Une garantie de livraison a été souscrite le 19 avril 2012 auprès de la société Compagnie européenne de garanties et de cautions (CEGC).
Par lettre du 22 août 2012, la commune d'[Localité 6] a informé M. [O] que la construction en cours ne respectait pas les prescriptions du permis de construire en matière d’altimétrie. Le maître de l’ouvrage a déposé le 21 septembre 2012 une demande de permis de construire modificatif qui a été refusée.
Suite au placement en liquidation judiciaire de la société Création Habitat, suivant jugement du tribunal de commerce de La Roche-sur-Yon du 7 octobre 2012, la société CEGC a indiqué à M. [O] par lettre recommandée avec accusé de réception en date du 18 octobre 2012 qu’elle avait mandaté la société Sescra afin de coordonner sous sa responsabilité les travaux nécessaires à l’achèvement de la construction.
Les sociétés MMA ayant refusé de mobiliser leur garantie suite au défaut d’altimétrie, la société CEGC a, selon acte d’huissier du 22 octobre 2013, fait assigner en référé devant le tribunal de grande instance de Rennes M. [O], les sociétés MMA, la mairie d'[Localité 6] et le mandataire liquidateur à la procédure collective de la société Création Habitat aux fins d’expertise. Il a été fait droit à cette demande par ordonnance du 19 décembre 2013.
En l’absence de consignation complémentaire, l’expert M. [T] a déposé son rapport en l’état.
Par courrier du 18 mars 2015, la mairie d'[Localité 6] a informé M. [O] que le permis initial était caduc et l’a invité à déposer une nouvelle demande de permis de construire.
La société CEGC a fait reprendre les travaux à compter du 11 juillet 2016 après démolition de l’existant non-conforme et organisé une réception le 17 juillet 2017. À cette date, un procès-verbal de constat a été rédigé par Me [R], huissier de justice. M. [O] a refusé de signer le procès-verbal de réception et de prendre livraison de la maison.

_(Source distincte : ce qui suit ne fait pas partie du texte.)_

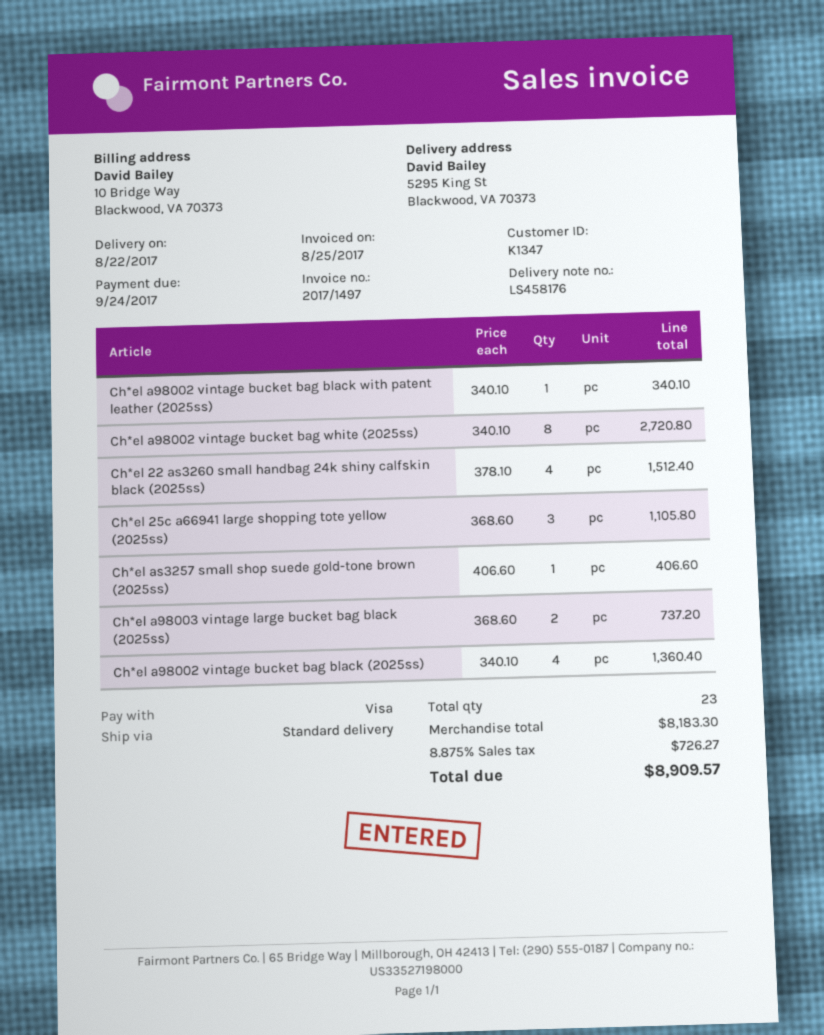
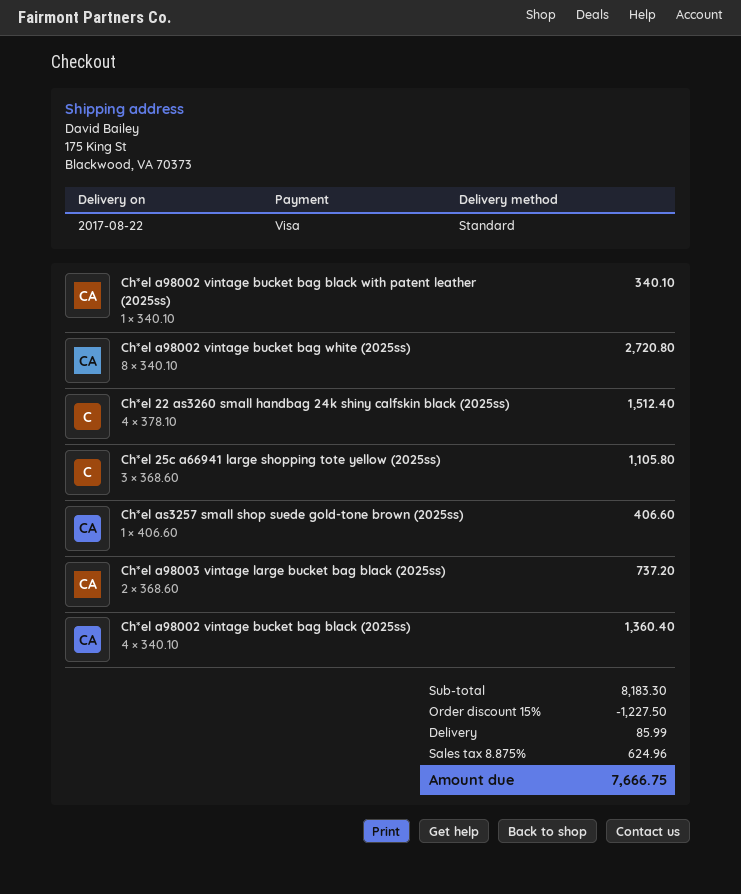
ship to: 5295 King St, Blackwood, VA 70373 -> 175 King St, Blackwood, VA 70373
discount: none -> 15% = 1227.50
shipping: none -> 85.99
tax: 8.875% = 726.27 -> 8.875% = 624.96
total: 8909.57 -> 7666.75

Par acte d’huissier du 13 février 2018, la société CEGC a fait assigner en référé M. [O], devant le tribunal de grande instance de Nantes afin de voir ordonner une nouvelle expertise. Il a été fait droit à cette demande par ordonnance de référé en date du 29 mars 2018.

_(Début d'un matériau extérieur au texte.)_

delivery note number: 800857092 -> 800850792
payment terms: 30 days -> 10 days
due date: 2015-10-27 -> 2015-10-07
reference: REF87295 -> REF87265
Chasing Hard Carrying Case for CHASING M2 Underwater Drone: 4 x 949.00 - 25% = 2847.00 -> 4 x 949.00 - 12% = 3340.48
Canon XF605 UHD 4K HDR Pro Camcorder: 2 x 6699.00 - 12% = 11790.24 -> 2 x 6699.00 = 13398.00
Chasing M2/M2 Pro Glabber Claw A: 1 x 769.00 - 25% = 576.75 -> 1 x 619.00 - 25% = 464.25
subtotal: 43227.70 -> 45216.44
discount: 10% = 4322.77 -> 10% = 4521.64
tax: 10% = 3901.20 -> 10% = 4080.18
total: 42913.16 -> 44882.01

L’expert, M. [Y], a déposé son rapport le 13 juillet 2021.
Par acte d’huissier du 11 août 2020, M. [O] a fait assigner la société CEGC devant le tribunal judiciaire de Nantes en indemnisation du préjudice subi en raison du retard à l’achèvement de la construction.
Par conclusions d’incident du 6 mars 2023, M. [O] a sollicité la condamnation de la société CEGC à lui verser la somme de 150 000 euros à titre de provision et a soulevé la prescription de la demande reconventionnelle en paiement de la somme de 170 400 euros formée par conclusions du 18 octobre 2022.
Par ordonnance du 14 septembre 2023, le juge de la mise en état du tribunal judiciaire de Nantes a :
– condamné la société CEGC à verser la somme provisionnelle de 115 000 euros à M. [O], au titre des pénalités de retard dues en sa qualité de garant de livraison ;
– débouté M. [O] de sa fin de non-recevoir fondée sur prescription des appels de fonds émis par la CEGC ;
– condamné la CEGC aux dépens de l’incident ;
– condamné la CEGC à verser la somme de 1 000 euros à M. [O] au titre des dispositions de l’article 700 du code de procédure civile ;
– renvoyé l’affaire à l’audience de mise en état du 29 novembre 2023 pour avis avant préfixation.
M. [O] a interjeté appel de cette décision le 3 octobre 2023.
Par ordonnance du 19 mars 2024, le président de la quatrième chambre a déclaré irrecevables les conclusions de la société CEGC déposées le 1er décembre 2023.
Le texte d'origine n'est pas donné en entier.